>>>
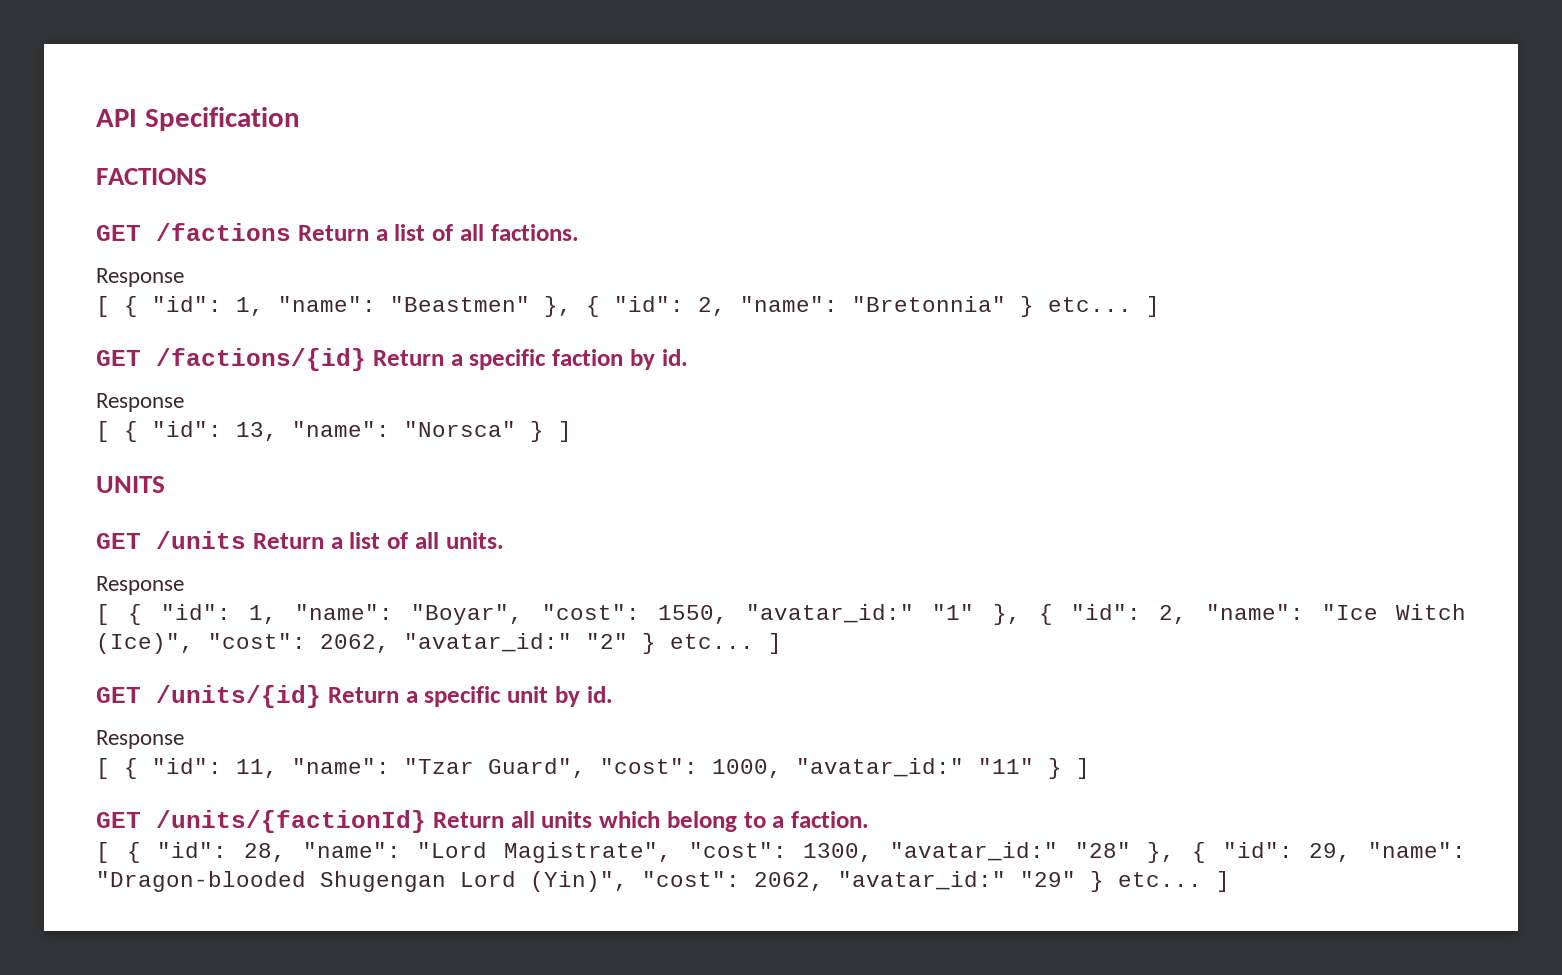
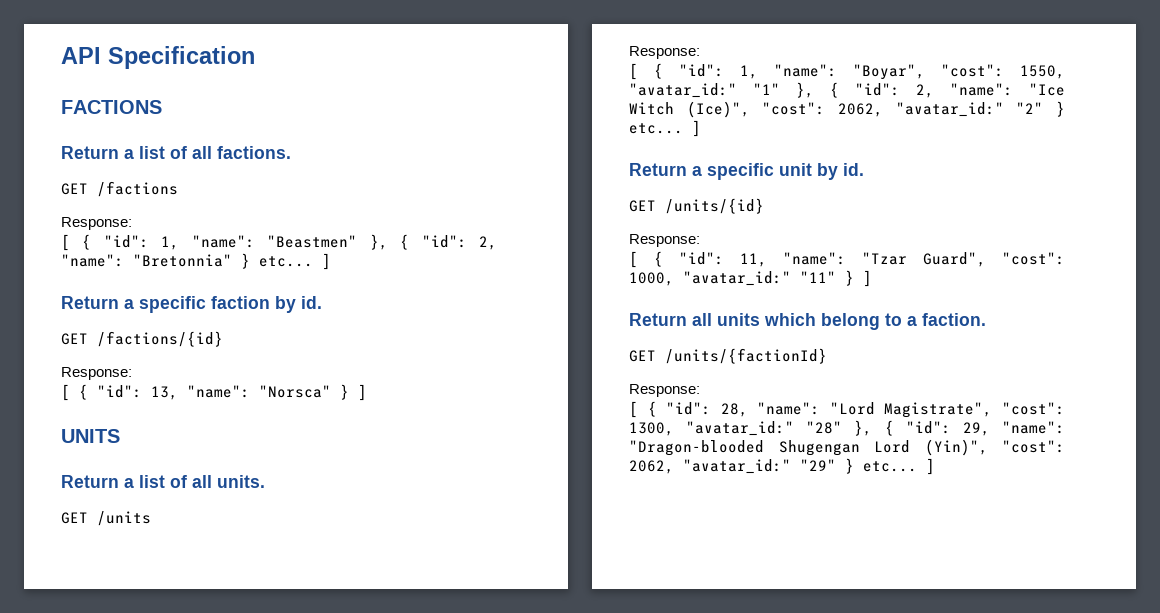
[96,223,291,241] GET /factions -> (162, 107) none
[96,268,184,287] Response -> [61,181,178,197] [61,217,132,230] GET /factions // Response:
[96,348,366,371] GET /factions/{id} -> (331, 261) none
[96,393,184,412] Response -> [61,331,223,347] [61,367,132,380] GET /factions/{id} // Response:
[96,531,246,549] GET /units -> (120, 436) none
[96,576,184,595] Response -> [61,511,151,526] [629,46,700,59] GET /units // Response:
[96,685,321,708] GET /units/{id} -> (701, 128) none
[96,730,184,749] Response -> [629,198,764,214] [629,234,700,247] GET /units/{id} // Response:
[96,810,426,833] GET /units/{factionId} -> (872, 278) none
(869, 819) none -> [629,348,827,364] [629,384,700,397] // GET /units/{factionId} // Response:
<<<
◆ WHAT YOU WILL DO: Send back exactly the lines of the listing above, beginning at the line containing "(872, 278) none" and ending with the last. Add nothing.

◆ WRITTEN RESPONSE:
[96,810,426,833] GET /units/{factionId} -> (872, 278) none
(869, 819) none -> [629,348,827,364] [629,384,700,397] // GET /units/{factionId} // Response:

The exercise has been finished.